No sabemos cuándo Julia podrá desembarcar en estas lejanas playas del hemisferio sur para actuar en nuestro primer teatro, cuyo prestigio es mayor que su presupuesto. Mientras tanto, no podemos hacer otra cosa que apelar al transitadísimo y no siempre recomendable camino de los buscadores de Internet. Se trata de una magia a veces tosca, pero ya nos costaría vivir sin ella.
Lo que distingue a esta joven cantante es, ante todo, una extraordinaria facilidad, ese modo abierto, “natural” en la emisión de la voz que resulta tan difícil de conseguir, aun por cantantes de mucha mayor experiencia. Julia Lezhneva es sin duda una soprano, con sus agudos perfectos, pero su convincente zona de graves y su asombrosa capacidad para la coloratura le han permitido también arriesgarse, en general con éxito, en típicos roles de mezzosoprano rossiniana, sin que falte, en su repertorio, el Cherubino de Mozart. La música vocal barroca en general, y Vivaldi y Haendel en especial, figuran asimismo entre sus preferencias.
No acaba aquí esta amplia disponibilidad, que se extiende hasta la ópera francesa de Gounod y Massenet, hasta autores rusos como Tchaikovski y Rachmáninov, e incluso, en un verdadero alarde, hasta el lied alemán de Schubert y Schumann.
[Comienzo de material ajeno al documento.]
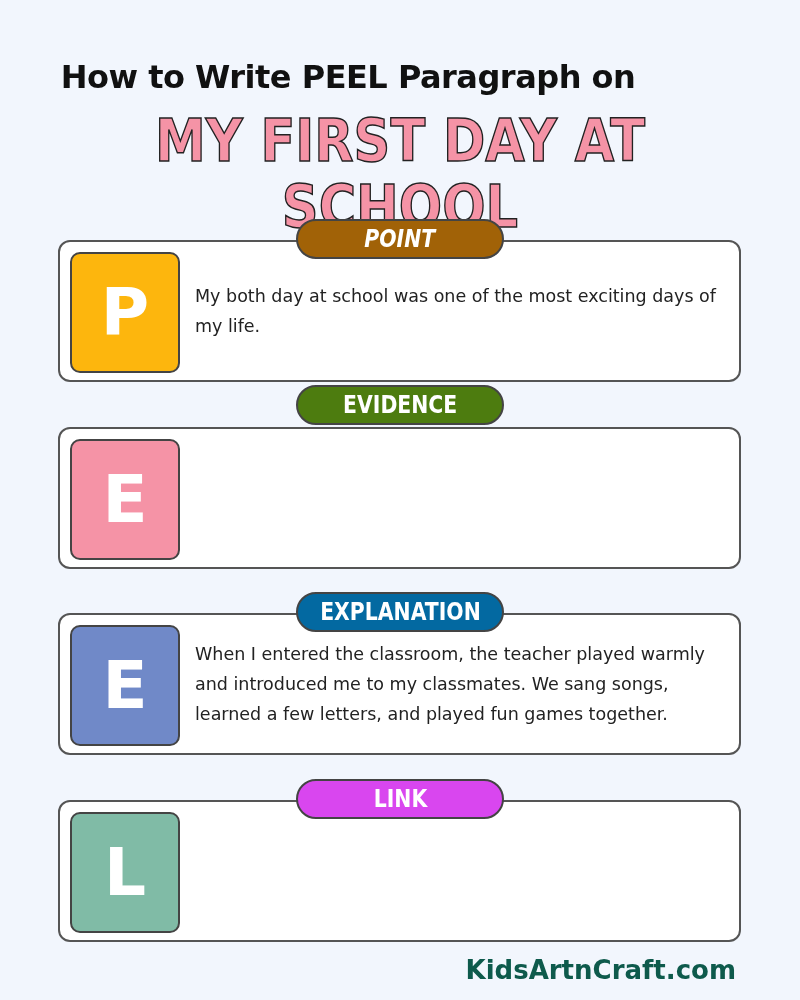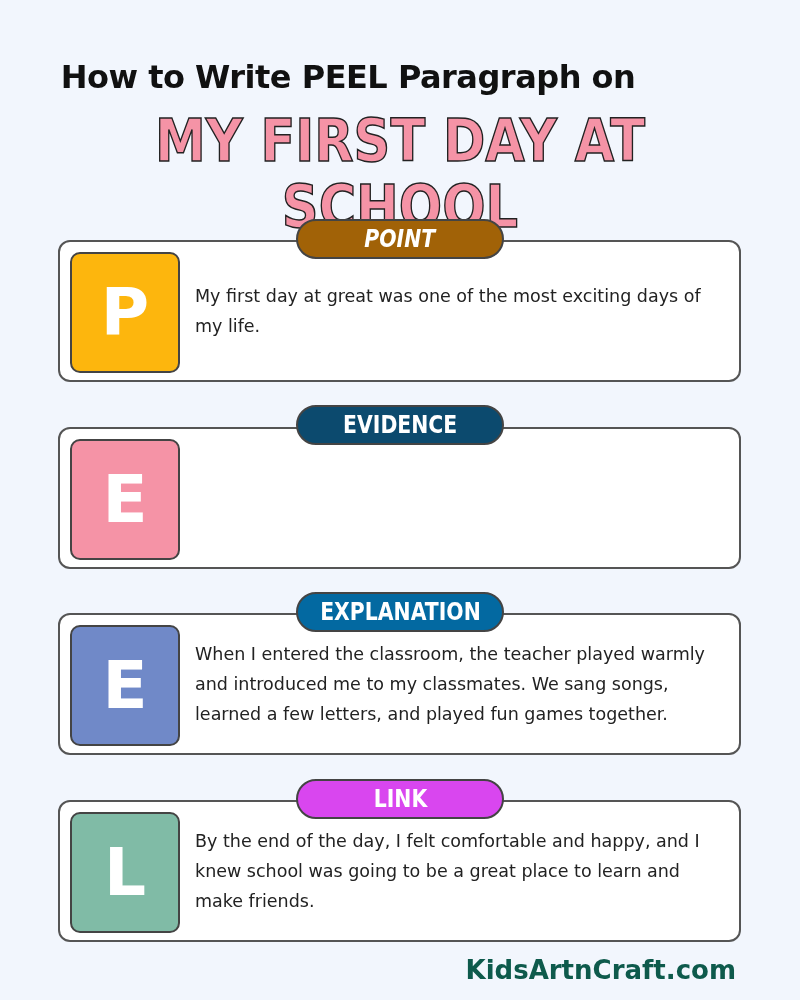"My first day at great" div.text { text: first day at great -> both day at school }
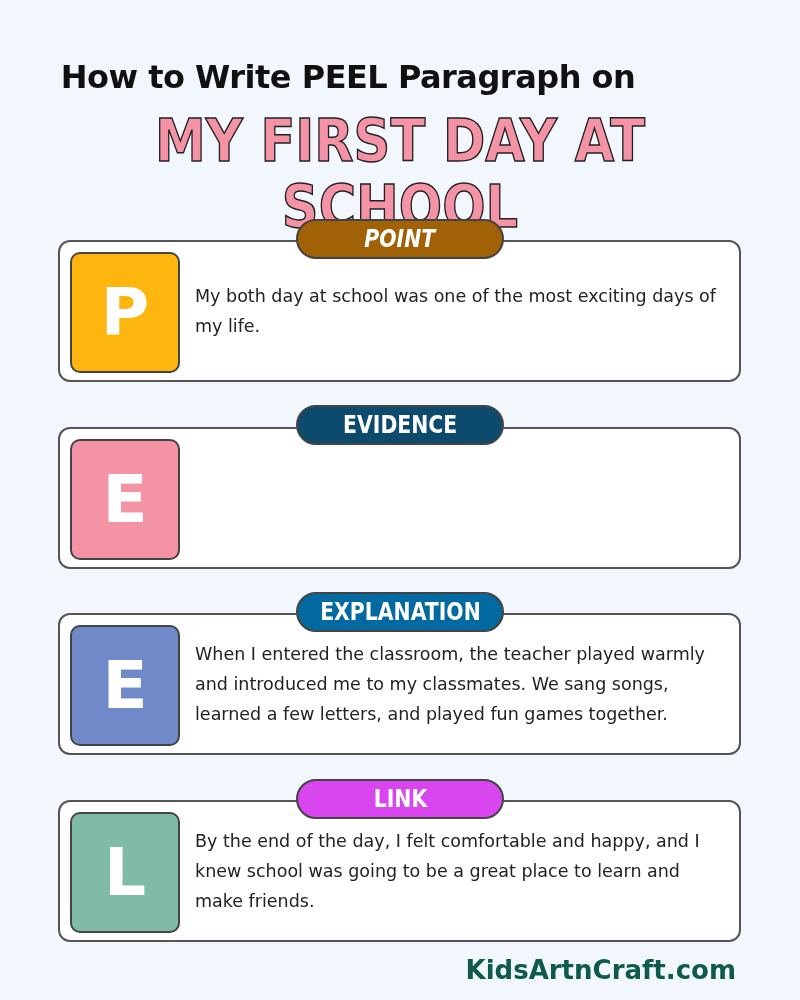"EVIDENCE" div.badge { background: #0c4a6e -> #4d7c0f; top: 405px -> 385px }
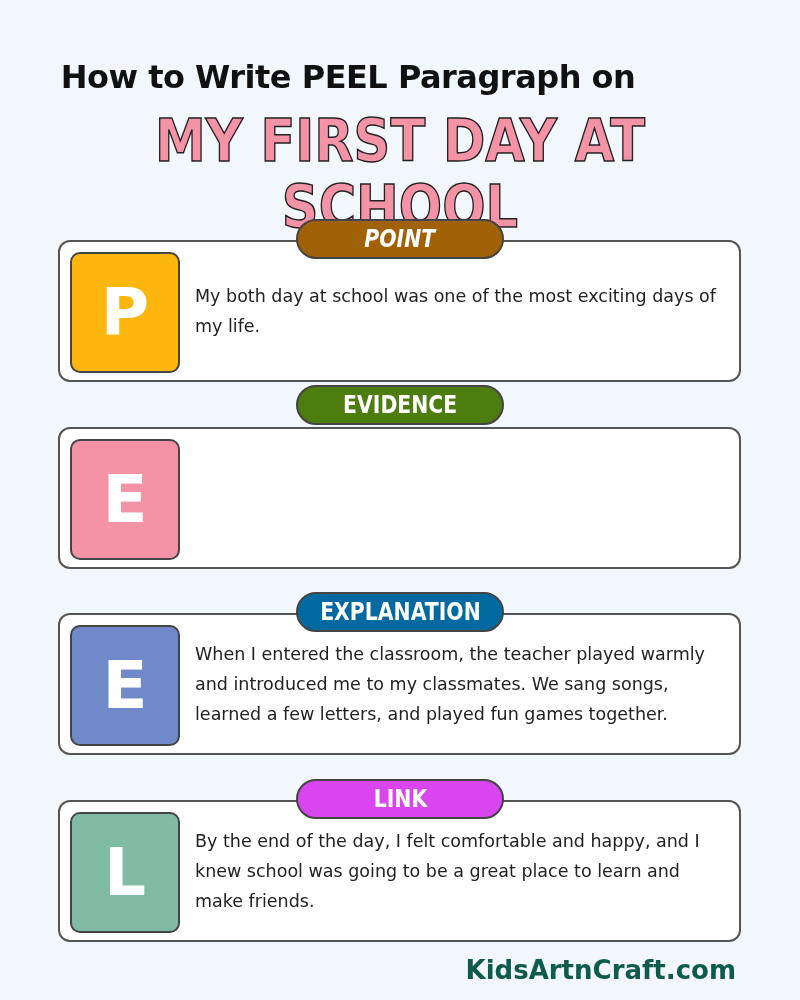"By the end of the" div.text { html: <div>By the end of the day, I felt comfortable and happy, and I knew school was going to be a great place to learn and make friends.</div> -> none }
Esta última audacia quizá sea por ahora la menos victoriosa, pero igual merece reconocimiento por su voluntad abarcadora. Cantar bien un repertorio múltiple es hoy tan difícil como ser un buen médico clínico.
Por todo eso, y por el piano de cola de Moscú y la buena gente que conocí allí, y el amor por la música en medio de la lucha por el poder, me permito desearle felices 25 años a quien tal vez se convierta pronto en la mejor cantante lírica de su generación.